Daley notes that there is no perfect system, saying that technology is always emerging and advancing. It’s the very use of the technology that improves it. The promise of mass cytometry is being defined and expanded with every experiment run on Helios.
“It’s like a glimmer of hope that’s getting stronger as we get more powerful probes and reagents, and the instrumentation becomes better-developed,” he says.
Daley speaks with the confidence of nearly four decades spent using and exploring cytometry. A light Boston brogue characterizes the poetic way he explains the benefits of the technology and his hopes for its future. It’s personal for him, as it is for many researchers, and as it only can be for someone who has dedicated an entire career to a single focus. And for such a technical endeavor, it seems like John Daley relies a lot on instinct.
“I feel there is a soul in the machine,” he says. “I can tell if something’s for real or not. There’s something when you’re around a lot of high-quality equipment, and there’s been a lot of energy involved in developing it.”
He ticks off developments and advancements over the years, saying that FACS, mass spectrometry and mass cytometry have the benefits of everything that came before, each ultimately greater than the sums of its parts. He imagines that discoveries in mass cytometry could be applied to advance flow cytometry, and back and forth until we arrive at the next step.
“You could say it’s like a gut feeling, but really: I see the output of the data.”

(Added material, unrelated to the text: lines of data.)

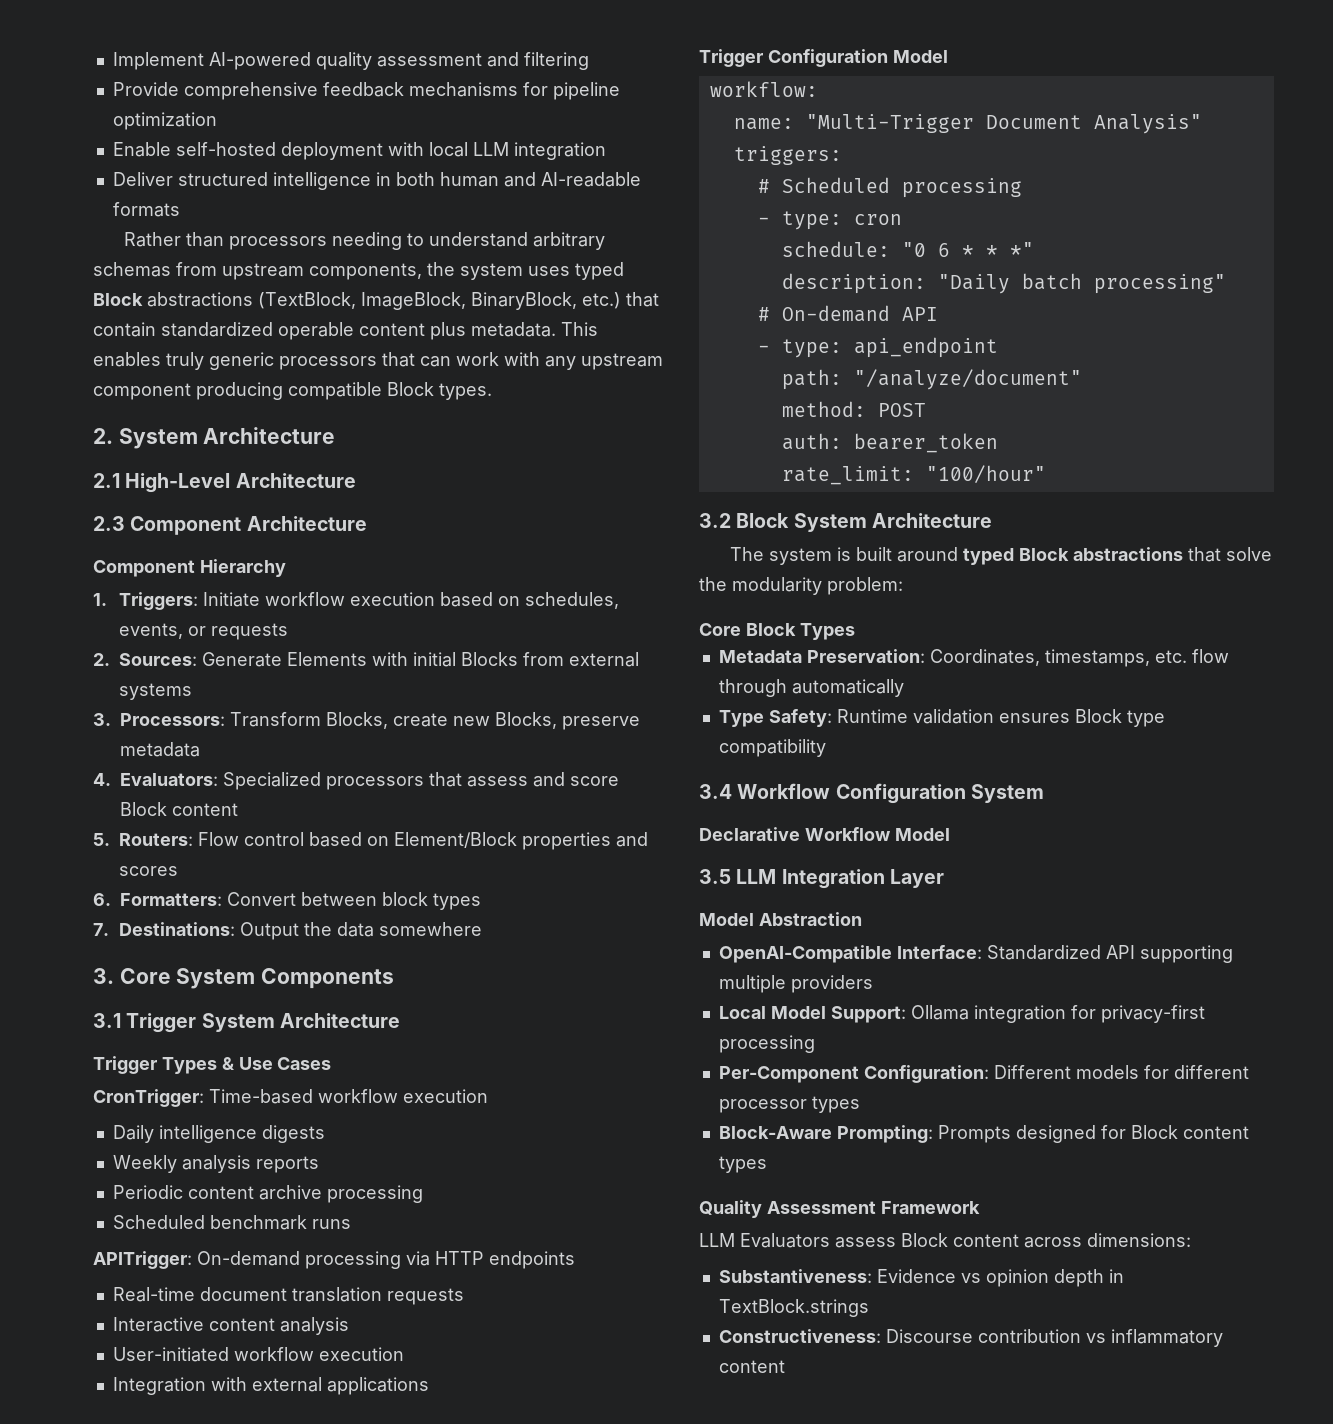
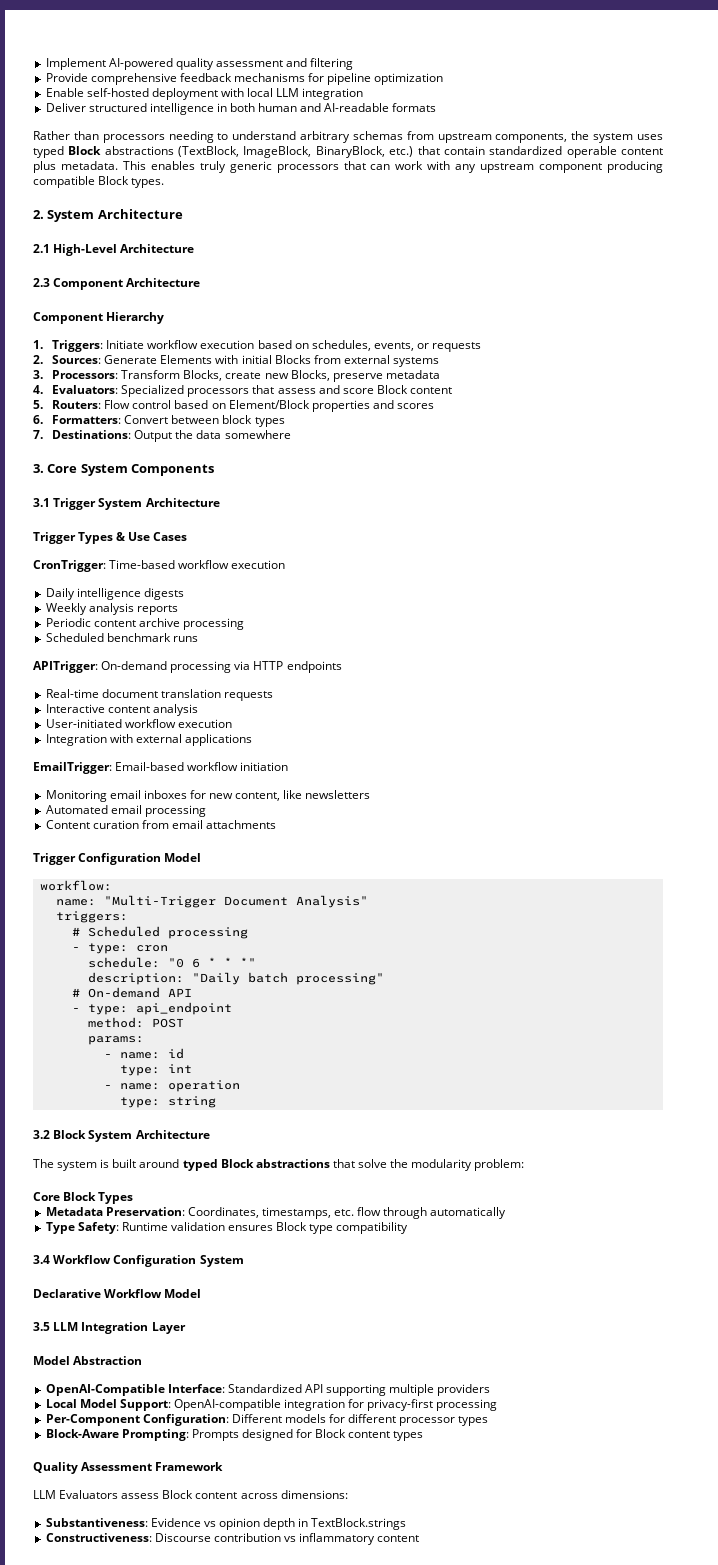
+ EmailTrigger: Email-based workflow initiation
+ Monitoring email inboxes for new content, like newsletters
+ Automated email processing
+ Content curation from email attachments
- path: "/analyze/document"
- auth: bearer_token
- rate_limit: "100/hour"
+ params:
+ - name: id
+ type: int
+ - name: operation
+ type: string
- Local Model Support: Ollama integration for privacy-first processing
+ Local Model Support: OpenAI-compatible integration for privacy-first processing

The data is the point, after all. It’s what originally enticed both Daley and Paul about mass cytometry, and it’s what furthers the mission to explore, understand and ultimately cure human disease, and specifically cancer. In their role of facilitating others’ research, the team is focused above all on ensuring top-quality data with every CyTOF run.
At Dana-Farber, Daley has always been in the forefront of what’s new and what’s possible. The legacy of Dana-Farber is also its mission—better understanding and treatment of cancer—and as its resident cytometry expert of 36 years, Daley can’t help but be defined by that.
“It does make me think a lot in the morning,” he says. “I call it ‘thoughts while shaving.’ I try to figure out where we’re going with the technology.”
To be sure, wherever cytometry goes, John Daley will be there too.